На картине был намалёван натюрморт: апельсин, два помидора и почему-то рак. Рак подозрительно смахивал на перезрелого скорпиона, а желтый цитрус почему-то оказался вдвое меньше помидора. «Усушка и утруска!» – усмехнулся Роджер. И покачал головой: и эта вот глюковинка с хреновинкой навеяла такие видения, пробудила тени Дюрера и самого Рембрандта?
«Это тебе, Лёха, наука! – назидательно помыслил подполковник. – Медитировать надо на японскую каллиграфию, а не на ассорти перепившего шеф-повара!».
Театральная афиша
В Большом концертном зале «Октябрьский» сегодня состоится Вечер классического русского романса. Ведущий – музыковед Борюся.
(Санкт-Петербург, 20.. год)
Они сидели в кафешке, куда их загнала непогода. Взяли по сто пятьдесят мороженого, а «для сугреву» – по сотке «Хеннэси».
– Оно, конечно: каждый может быть счастлив только на своем месте, – продолжил Платонов начатую дискуссию. – Знать бы ещё – где оно, твоё место? У меня вот знакомец один имеется. Тоже профессор, только по птичьей части: орнитолог. (Я его зову – профессор воробьиного чиха). Так – поверите ли? – втемяшил себе, будто рожден на свет, чтоб работать водопроводчиком! И ведь до чего дошло: в свободное от своих чижиков-пыжиков время ходит по домам – не надо ли, граждане, бачок сливной подправить?

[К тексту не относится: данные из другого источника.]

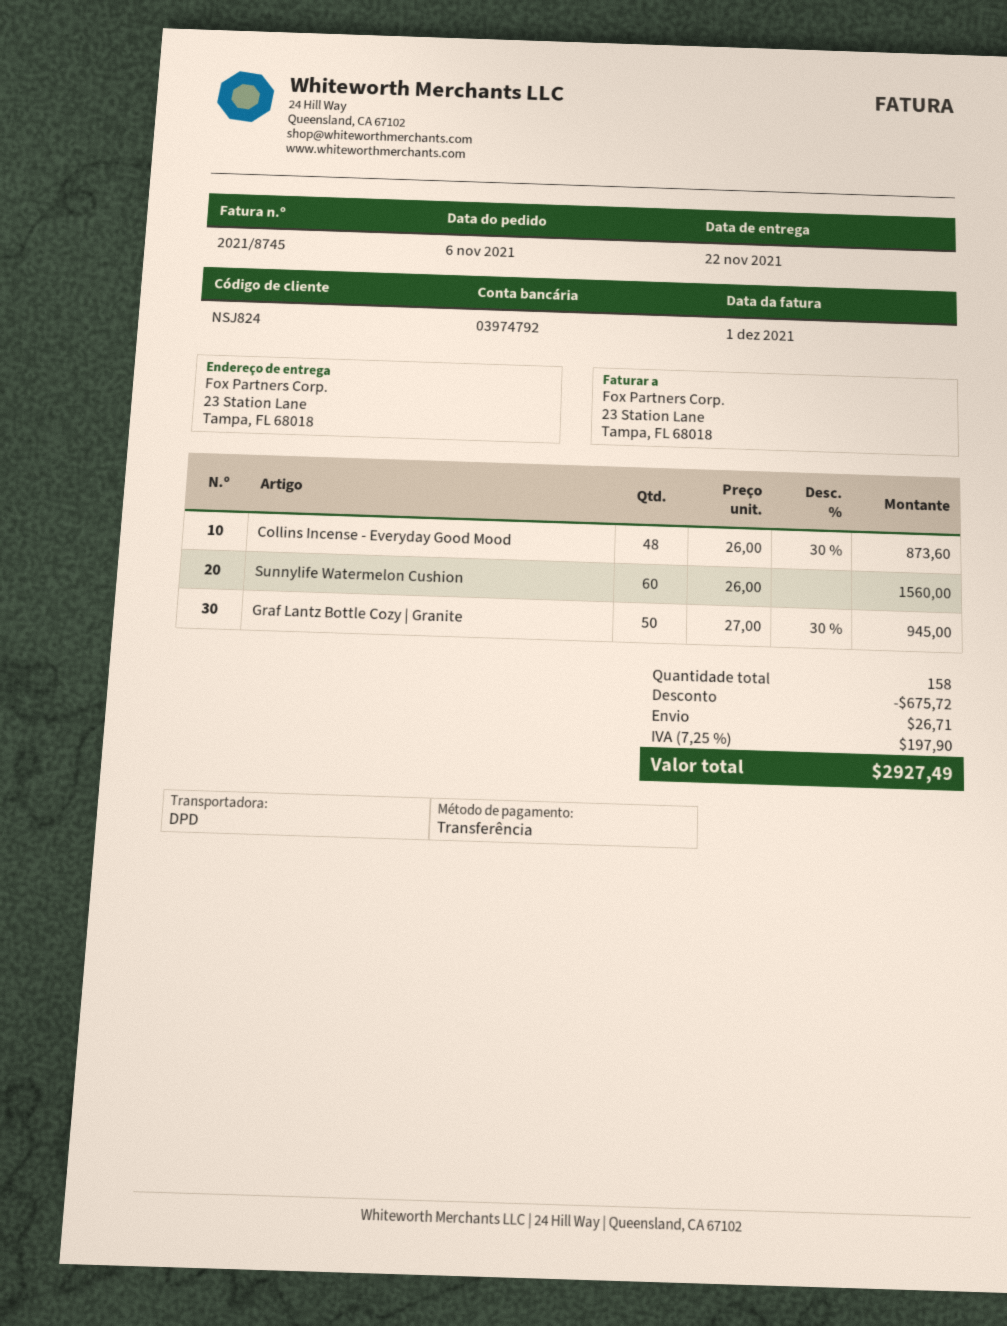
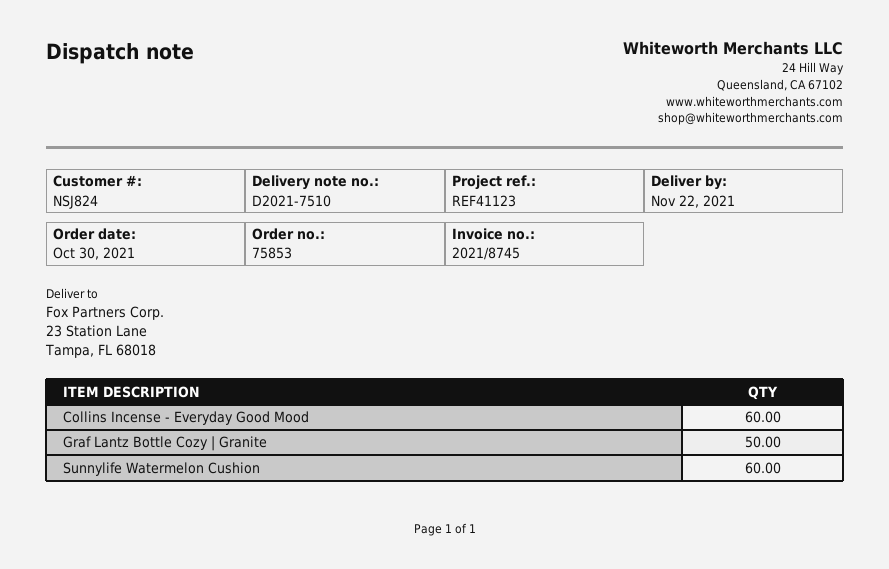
order date: 2021-11-06 -> 2021-10-30
Collins Incense - Everyday Good Mood: 48 -> 60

Роджер с ходу кинул версию:
– Может, тугриков ему не хватает? С чижиков-пыжиков – какой навар?
– Да какие тугрики? – махнул лапищей Викинг. – Он же ещё и бабок не берет за подвиги свои водопроводные! Говорит: я себе в радость делаю. Правда, окрестные сантехники радость-то ему поуменьшили. Года два назад начистили профессору физию за такую нездоровую конкуренцию.
– А сейчас? – невинно уточнил Роджер.
– Что – «сейчас»?
– Сейчас физию не чистят?
– Не! Чистильщиков не осталось! У них из жилконторы последний водопроводчик смылся. А если кто из жильцов заявку делает, то в ЖЭКе так и отвечают: «Нету сантехников. Идите к профессору – он подсобит!». Вот и выходит: у каждого – свой смысл в жизни. И не суть – академик ты или подметало дворовое, главное – чтоб в своем деле величиной был, Гроссмейстером!